**Task prompt**
Word for word, transcribe the listing that follows, minus any pictures.

##### Provided entries #####

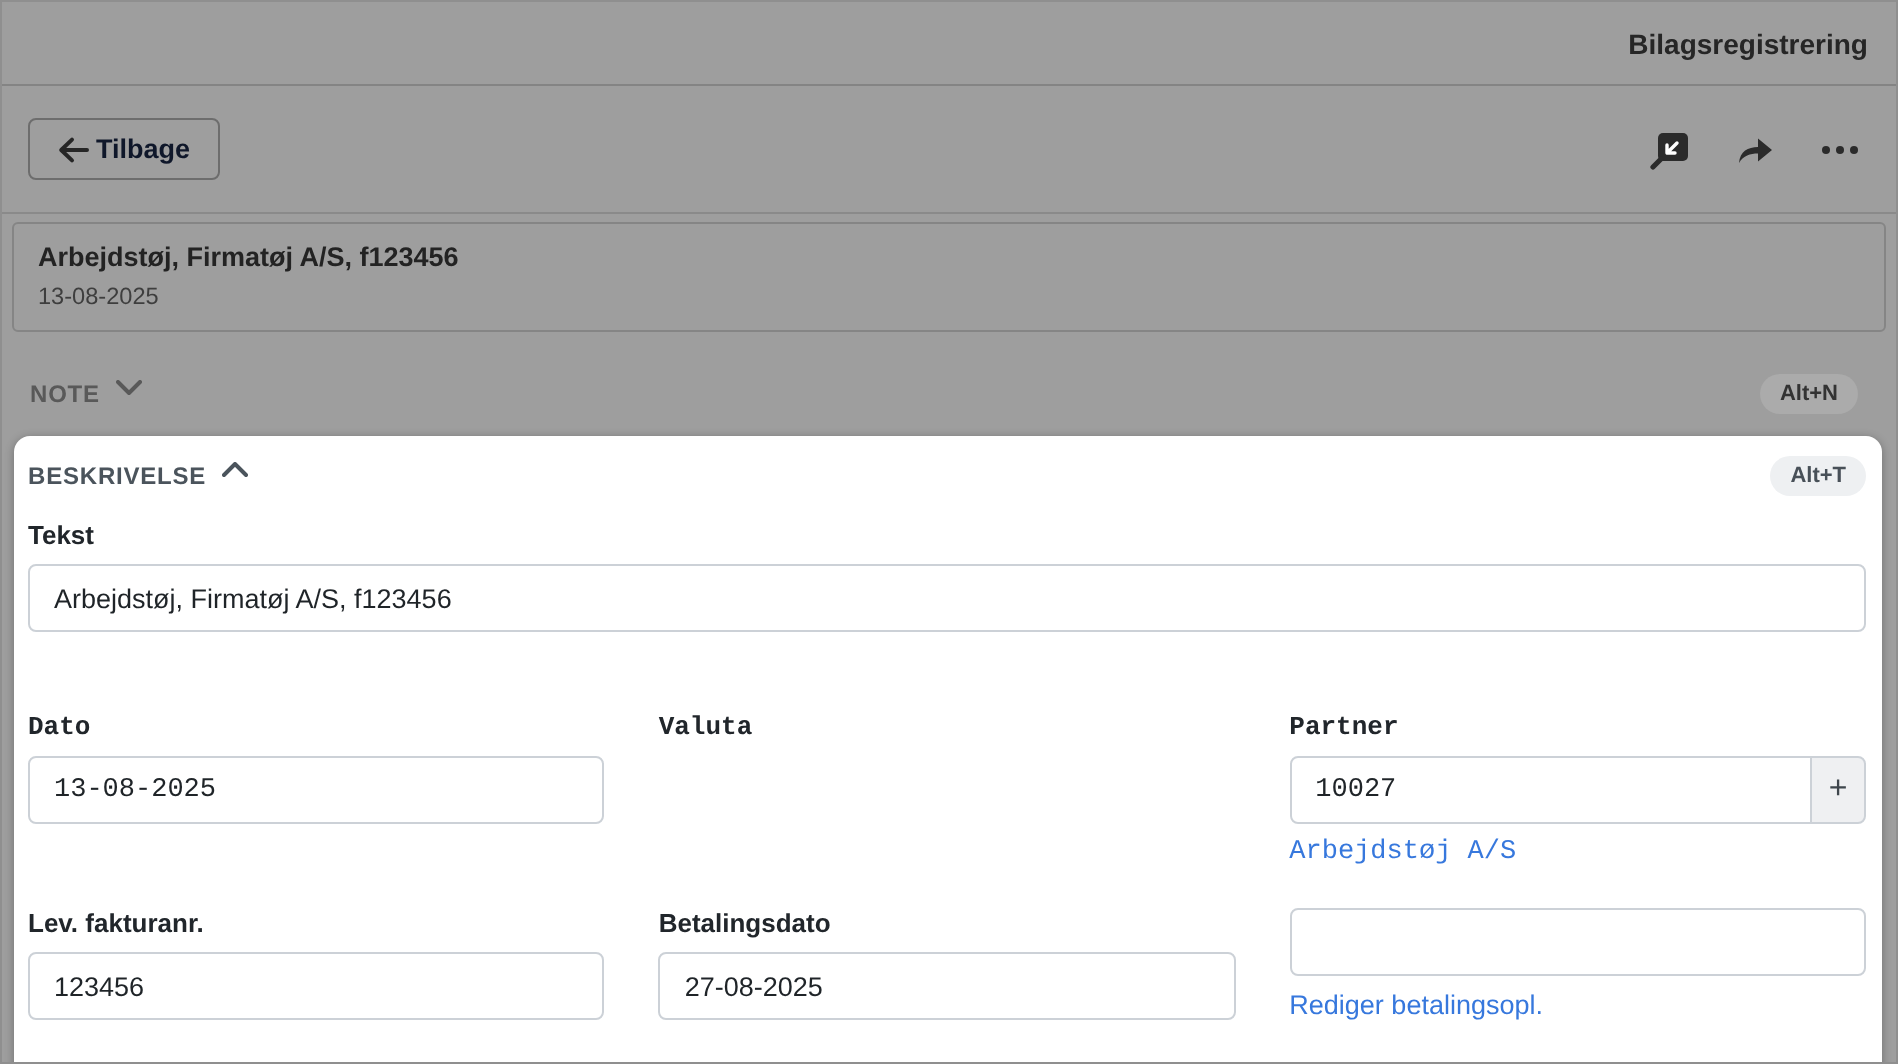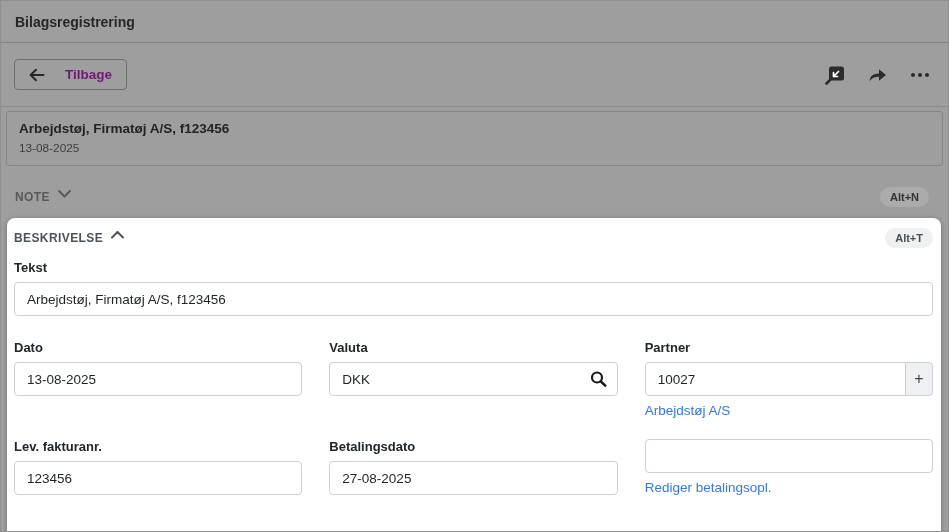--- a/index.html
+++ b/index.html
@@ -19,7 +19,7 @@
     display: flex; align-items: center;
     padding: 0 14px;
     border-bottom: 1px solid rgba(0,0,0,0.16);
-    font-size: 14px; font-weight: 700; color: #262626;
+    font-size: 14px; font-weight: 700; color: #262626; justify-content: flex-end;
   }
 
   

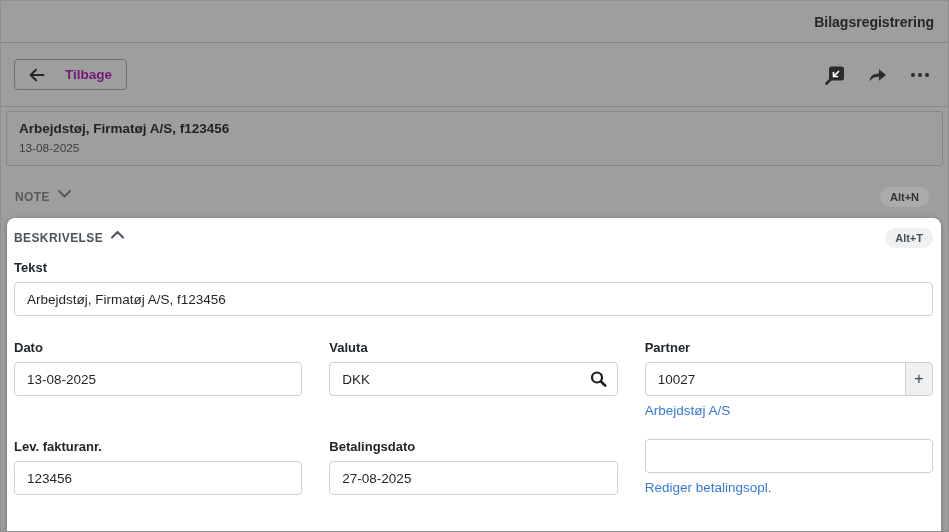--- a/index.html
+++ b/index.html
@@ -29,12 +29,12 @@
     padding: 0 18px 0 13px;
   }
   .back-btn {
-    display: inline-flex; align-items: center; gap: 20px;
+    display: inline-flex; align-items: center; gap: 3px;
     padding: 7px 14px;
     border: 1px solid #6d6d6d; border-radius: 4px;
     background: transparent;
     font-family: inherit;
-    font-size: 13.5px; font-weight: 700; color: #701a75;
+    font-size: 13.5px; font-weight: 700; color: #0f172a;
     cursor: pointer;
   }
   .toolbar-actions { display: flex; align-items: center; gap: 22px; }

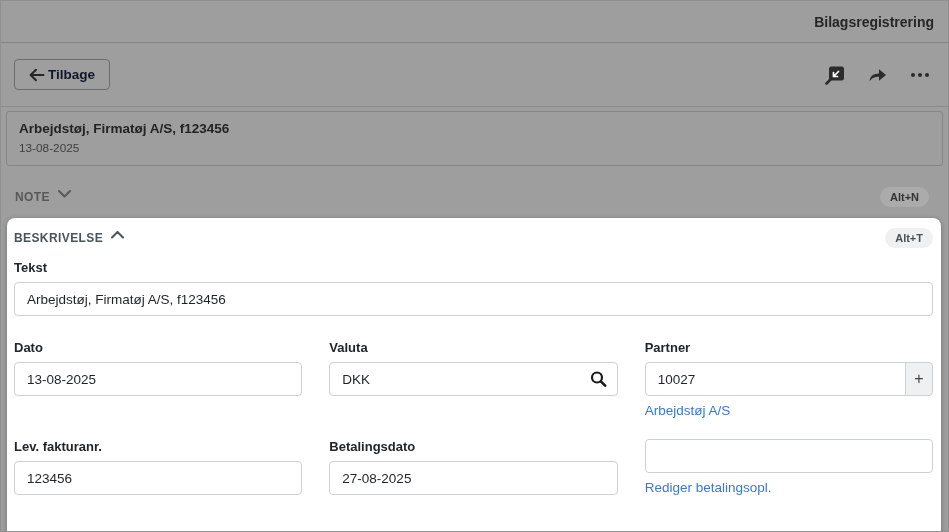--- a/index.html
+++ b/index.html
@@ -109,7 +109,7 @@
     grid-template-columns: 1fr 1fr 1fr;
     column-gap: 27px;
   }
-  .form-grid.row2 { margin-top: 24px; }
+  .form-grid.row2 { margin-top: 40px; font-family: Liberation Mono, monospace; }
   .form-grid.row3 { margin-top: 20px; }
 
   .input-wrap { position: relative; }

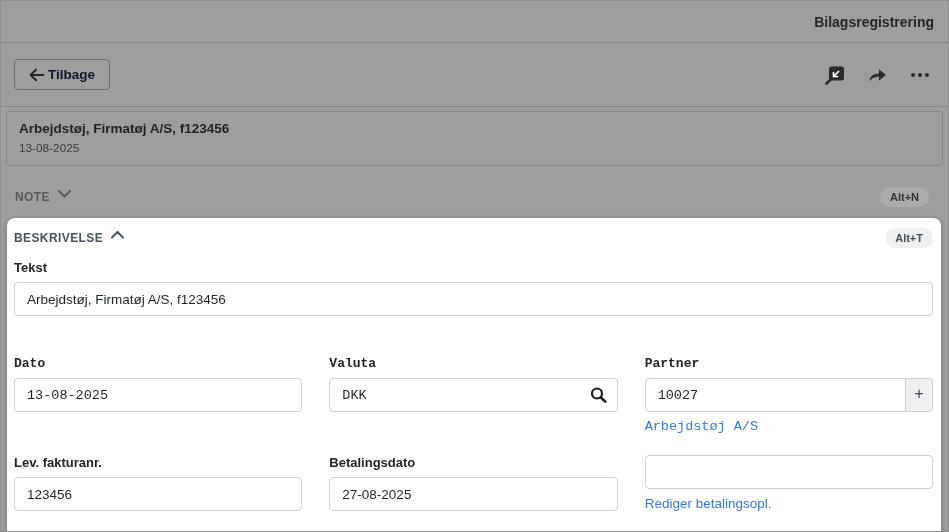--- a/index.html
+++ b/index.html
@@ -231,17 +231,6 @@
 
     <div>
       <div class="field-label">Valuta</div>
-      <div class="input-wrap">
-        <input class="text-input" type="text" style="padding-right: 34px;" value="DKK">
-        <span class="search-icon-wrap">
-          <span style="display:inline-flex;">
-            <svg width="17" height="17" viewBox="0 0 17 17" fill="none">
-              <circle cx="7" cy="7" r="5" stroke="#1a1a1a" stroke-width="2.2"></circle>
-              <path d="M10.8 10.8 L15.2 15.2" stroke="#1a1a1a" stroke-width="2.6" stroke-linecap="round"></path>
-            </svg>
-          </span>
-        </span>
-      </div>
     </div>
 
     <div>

#####

**Worked solution**
--- a/index.html
+++ b/index.html
@@ -19,7 +19,7 @@
     display: flex; align-items: center;
     padding: 0 14px;
     border-bottom: 1px solid rgba(0,0,0,0.16);
-    font-size: 14px; font-weight: 700; color: #262626;
+    font-size: 14px; font-weight: 700; color: #262626; justify-content: flex-end;
   }
 
   

--- a/index.html
+++ b/index.html
@@ -29,12 +29,12 @@
     padding: 0 18px 0 13px;
   }
   .back-btn {
-    display: inline-flex; align-items: center; gap: 20px;
+    display: inline-flex; align-items: center; gap: 3px;
     padding: 7px 14px;
     border: 1px solid #6d6d6d; border-radius: 4px;
     background: transparent;
     font-family: inherit;
-    font-size: 13.5px; font-weight: 700; color: #701a75;
+    font-size: 13.5px; font-weight: 700; color: #0f172a;
     cursor: pointer;
   }
   .toolbar-actions { display: flex; align-items: center; gap: 22px; }

--- a/index.html
+++ b/index.html
@@ -109,7 +109,7 @@
     grid-template-columns: 1fr 1fr 1fr;
     column-gap: 27px;
   }
-  .form-grid.row2 { margin-top: 24px; }
+  .form-grid.row2 { margin-top: 40px; font-family: Liberation Mono, monospace; }
   .form-grid.row3 { margin-top: 20px; }
 
   .input-wrap { position: relative; }

--- a/index.html
+++ b/index.html
@@ -231,17 +231,6 @@
 
     <div>
       <div class="field-label">Valuta</div>
-      <div class="input-wrap">
-        <input class="text-input" type="text" style="padding-right: 34px;" value="DKK">
-        <span class="search-icon-wrap">
-          <span style="display:inline-flex;">
-            <svg width="17" height="17" viewBox="0 0 17 17" fill="none">
-              <circle cx="7" cy="7" r="5" stroke="#1a1a1a" stroke-width="2.2"></circle>
-              <path d="M10.8 10.8 L15.2 15.2" stroke="#1a1a1a" stroke-width="2.6" stroke-linecap="round"></path>
-            </svg>
-          </span>
-        </span>
-      </div>
     </div>
 
     <div>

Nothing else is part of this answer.